(Record set)

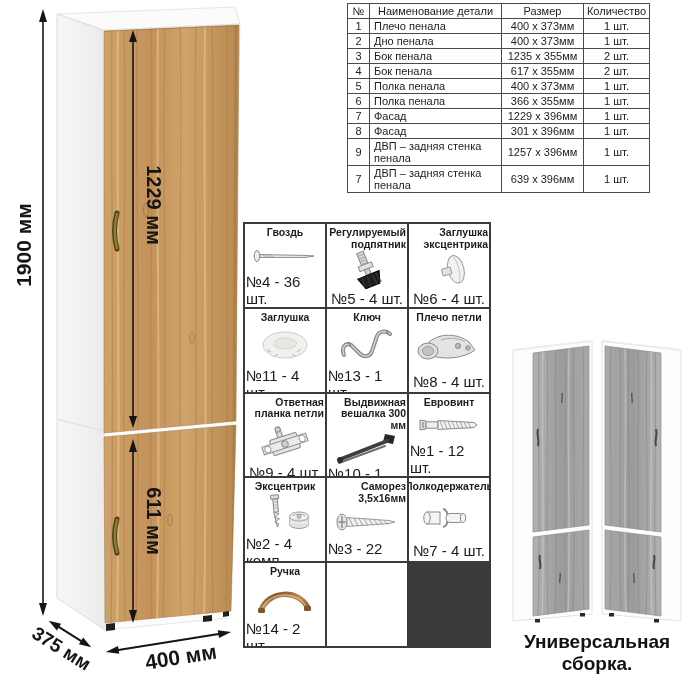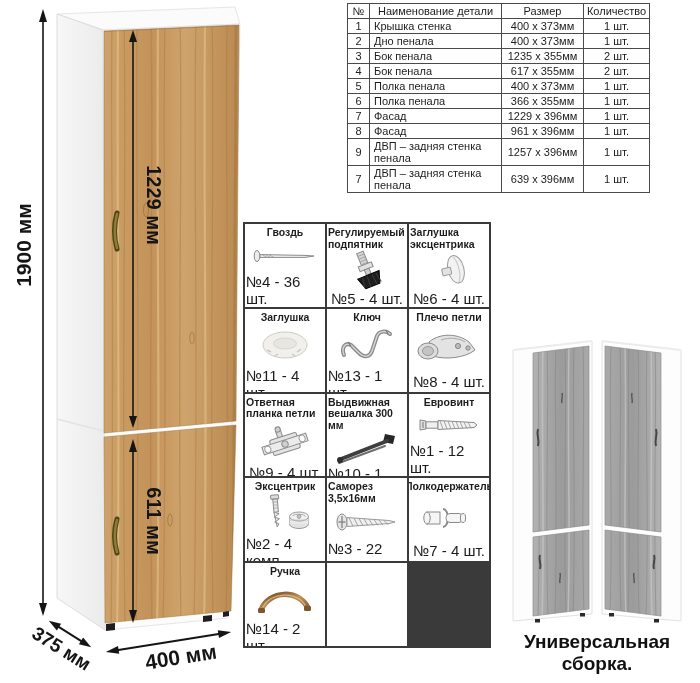--- a/index.html
+++ b/index.html
@@ -16,21 +16,21 @@
   #parts-table td.name { text-align:left; padding-left:4px; }
   #parts-table tr { height:15px; }
 
   
   #hardware {
     position:absolute; left:243px; top:222px; width:248px; height:426px;
     display:grid; grid-template-columns:repeat(3,1fr); grid-auto-rows:1fr;
     background:#3a3a3a; gap:2px; padding:2px;
   }
   .hw-cell { background:#fff; display:flex; flex-direction:column; align-items:center; justify-content:space-between; padding:3px 1px 2px 1px; overflow:hidden; }
-  .hw-name  { font-weight:bold; font-size:10.5px; line-height:11.5px; text-align:left; color:#1c1c1c; }
+  .hw-name  { font-weight:bold; font-size:10.5px; line-height:11.5px; text-align:right; color:#1c1c1c; }
   .hw-count { font-weight:normal; font-size:15px; color:#1c1c1c; }
   .hw-icon  { flex:1; display:flex; align-items:center; justify-content:center; }
   .hw-icon svg { display:block; }
 
   
   #variant-caption {
     position:absolute; left:492px; top:631px; width:210px;
     text-align:center; font-size:19px; font-weight:bold; color:#111;
   }
 
@@ -162,21 +162,21 @@
       <tr>
         <th>№</th>
         <th>Наименование детали</th>
         <th>Размер</th>
         <th>Количество</th>
       </tr>
     </thead>
     <tbody>
       <tr>
           <td>1</td>
-          <td class="name">Крышка стенка</td>
+          <td class="name">Плечо пенала</td>
           <td>400 х 373мм</td>
           <td>1 шт.</td>
         </tr>
       <tr>
           <td>2</td>
           <td class="name">Дно пенала</td>
           <td>400 х 373мм</td>
           <td>1 шт.</td>
         </tr>
       <tr>
@@ -205,21 +205,21 @@
         </tr>
       <tr>
           <td>7</td>
           <td class="name">Фасад</td>
           <td>1229 х 396мм</td>
           <td>1 шт.</td>
         </tr>
       <tr>
           <td>8</td>
           <td class="name">Фасад</td>
-          <td>961 х 396мм</td>
+          <td>301 х 396мм</td>
           <td>1 шт.</td>
         </tr>
       <tr>
           <td>9</td>
           <td class="name">ДВП – задняя стенка пенала</td>
           <td>1257 х 396мм</td>
           <td>1 шт.</td>
         </tr>
       <tr>
           <td>7</td>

(End Record set)

Instructions for the task — Print the full listing again exactly, and drop every image from it.

Result for this exercise —
--- a/index.html
+++ b/index.html
@@ -16,21 +16,21 @@
   #parts-table td.name { text-align:left; padding-left:4px; }
   #parts-table tr { height:15px; }
 
   
   #hardware {
     position:absolute; left:243px; top:222px; width:248px; height:426px;
     display:grid; grid-template-columns:repeat(3,1fr); grid-auto-rows:1fr;
     background:#3a3a3a; gap:2px; padding:2px;
   }
   .hw-cell { background:#fff; display:flex; flex-direction:column; align-items:center; justify-content:space-between; padding:3px 1px 2px 1px; overflow:hidden; }
-  .hw-name  { font-weight:bold; font-size:10.5px; line-height:11.5px; text-align:left; color:#1c1c1c; }
+  .hw-name  { font-weight:bold; font-size:10.5px; line-height:11.5px; text-align:right; color:#1c1c1c; }
   .hw-count { font-weight:normal; font-size:15px; color:#1c1c1c; }
   .hw-icon  { flex:1; display:flex; align-items:center; justify-content:center; }
   .hw-icon svg { display:block; }
 
   
   #variant-caption {
     position:absolute; left:492px; top:631px; width:210px;
     text-align:center; font-size:19px; font-weight:bold; color:#111;
   }
 
@@ -162,21 +162,21 @@
       <tr>
         <th>№</th>
         <th>Наименование детали</th>
         <th>Размер</th>
         <th>Количество</th>
       </tr>
     </thead>
     <tbody>
       <tr>
           <td>1</td>
-          <td class="name">Крышка стенка</td>
+          <td class="name">Плечо пенала</td>
           <td>400 х 373мм</td>
           <td>1 шт.</td>
         </tr>
       <tr>
           <td>2</td>
           <td class="name">Дно пенала</td>
           <td>400 х 373мм</td>
           <td>1 шт.</td>
         </tr>
       <tr>
@@ -205,21 +205,21 @@
         </tr>
       <tr>
           <td>7</td>
           <td class="name">Фасад</td>
           <td>1229 х 396мм</td>
           <td>1 шт.</td>
         </tr>
       <tr>
           <td>8</td>
           <td class="name">Фасад</td>
-          <td>961 х 396мм</td>
+          <td>301 х 396мм</td>
           <td>1 шт.</td>
         </tr>
       <tr>
           <td>9</td>
           <td class="name">ДВП – задняя стенка пенала</td>
           <td>1257 х 396мм</td>
           <td>1 шт.</td>
         </tr>
       <tr>
           <td>7</td>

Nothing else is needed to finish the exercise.